Tout au long de la semaine, les participantes qui le souhaitaient ont pu partager et former leurs consoeurs sur des thématiques variées, allant de l’accompagnement des survivantes de violences basées sur le genre, à la prise de vue, en passant par des réflexions sur le droit à disposer librement de son corps, participant ainsi à l’empouvoirement collectif de toutes les militantes présentes.
Au delà du partage des expertises de chacune, l’Agora a été un espace féministe francophone qui a porté des valeurs de bienveillance et de sororité. Chaque jour, des cercles de paroles étaient le lieu pour les participantes de se questionner et partager leurs pensées sur des thématiques liées à leur militantisme. D’autres moments dédiés à la convivialité et au partage des émotions de chacune ont permis d’aborder certaines questions difficiles, comme celles de la santé mentale et du bien être, et de voir s’exprimer une solidarité politique entre participantes.
Enfin, le rassemblement de toutes ces expertes féministes a été l’occasion pour elles de faire le lien avec leurs ainées, notamment en refaisant appel à la Charte africaine des principes féministes pour orienter certaines discussions, mais aussi en invitant des devancières féministes dans les échanges comme Madame Zeinabou Hadari.
De ce moment collectif sont également sorties des préoccupations communes et défis à relever pour les féministes
La sécurité des militantes féministes
Un des points majeur sur lequel les féministes ont décidé d’alerter et de sensibiliser le collectif est la question de la sécurité des militantes. Si les modes de militantisme ont évolué et ont permis une plus grande inclusion de militantes féministes dans la région, celles-ci s’exposent parallèlement à de multiples menaces. Cet élément est un point sensible qui doit être adressé non seulement par elles, mais aussi par les organisations féministes et de défense des droits de femmes telle que Equipop. Il ne s’agit plus seulement de protéger les militantes dans l’espace civique, il faut également trouver des solutions face aux violences auxquelles elles s’exposent sur l’espace numérique.
Harcèlement en ligne, revenge porn, deep fake, autant de violences auxquelles elles doivent savoir répondre et contourner. Quelles stratégies pour éviter d’être exposé.e au détriment de sa santé mentale ? Quelles informations divulguer ou non dans l’espace numérique ? Quand faut-il lâcher prise? Des outils pratiques, partages d’expérience et autres conseils ont été échangés entre elles. Les militantes souhaitent par la suite investir ce sujet et y accorder plus de place au sein de leurs espaces collectifs.

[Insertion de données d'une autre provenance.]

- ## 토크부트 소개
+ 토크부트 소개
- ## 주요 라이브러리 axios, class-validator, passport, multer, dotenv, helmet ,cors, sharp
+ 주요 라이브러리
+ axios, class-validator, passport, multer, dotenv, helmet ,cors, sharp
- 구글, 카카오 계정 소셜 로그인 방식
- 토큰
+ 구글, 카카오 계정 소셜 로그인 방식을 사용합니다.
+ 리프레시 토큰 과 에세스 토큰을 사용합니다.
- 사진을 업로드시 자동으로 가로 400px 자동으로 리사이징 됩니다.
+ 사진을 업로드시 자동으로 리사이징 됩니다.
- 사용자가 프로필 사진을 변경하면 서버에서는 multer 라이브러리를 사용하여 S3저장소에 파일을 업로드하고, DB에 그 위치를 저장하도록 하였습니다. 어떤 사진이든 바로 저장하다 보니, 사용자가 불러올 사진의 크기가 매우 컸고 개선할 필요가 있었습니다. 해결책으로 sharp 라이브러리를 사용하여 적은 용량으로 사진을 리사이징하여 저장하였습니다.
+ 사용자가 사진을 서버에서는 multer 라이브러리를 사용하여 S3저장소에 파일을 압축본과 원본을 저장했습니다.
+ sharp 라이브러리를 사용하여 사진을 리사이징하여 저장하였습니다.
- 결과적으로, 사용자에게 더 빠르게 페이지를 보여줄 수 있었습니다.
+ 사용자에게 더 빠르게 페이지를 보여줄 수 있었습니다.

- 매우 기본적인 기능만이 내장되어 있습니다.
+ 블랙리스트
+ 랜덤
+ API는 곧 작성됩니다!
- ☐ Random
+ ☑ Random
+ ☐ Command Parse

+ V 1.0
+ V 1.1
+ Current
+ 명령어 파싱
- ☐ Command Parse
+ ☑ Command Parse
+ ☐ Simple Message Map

La montée des mouvements anti-droits
En plus du contexte sanitaire de la COVID 19 ayant fragilisé les mouvements féministes, l’instabilité du contexte politique de la région a renforcé l’émergence de mouvements anti-droits. On observe ainsi une montée de ces mouvements qui attaquent violemment les acquis et les voix des mouvements féministes.
Les paroles des féministes deviennent inaudibles et c’est la raison pour laquelle il est important d’avoir des espaces sécurisés et bienveillants où elles peuvent mener des réflexions autour de stratégie et de résistance féministes.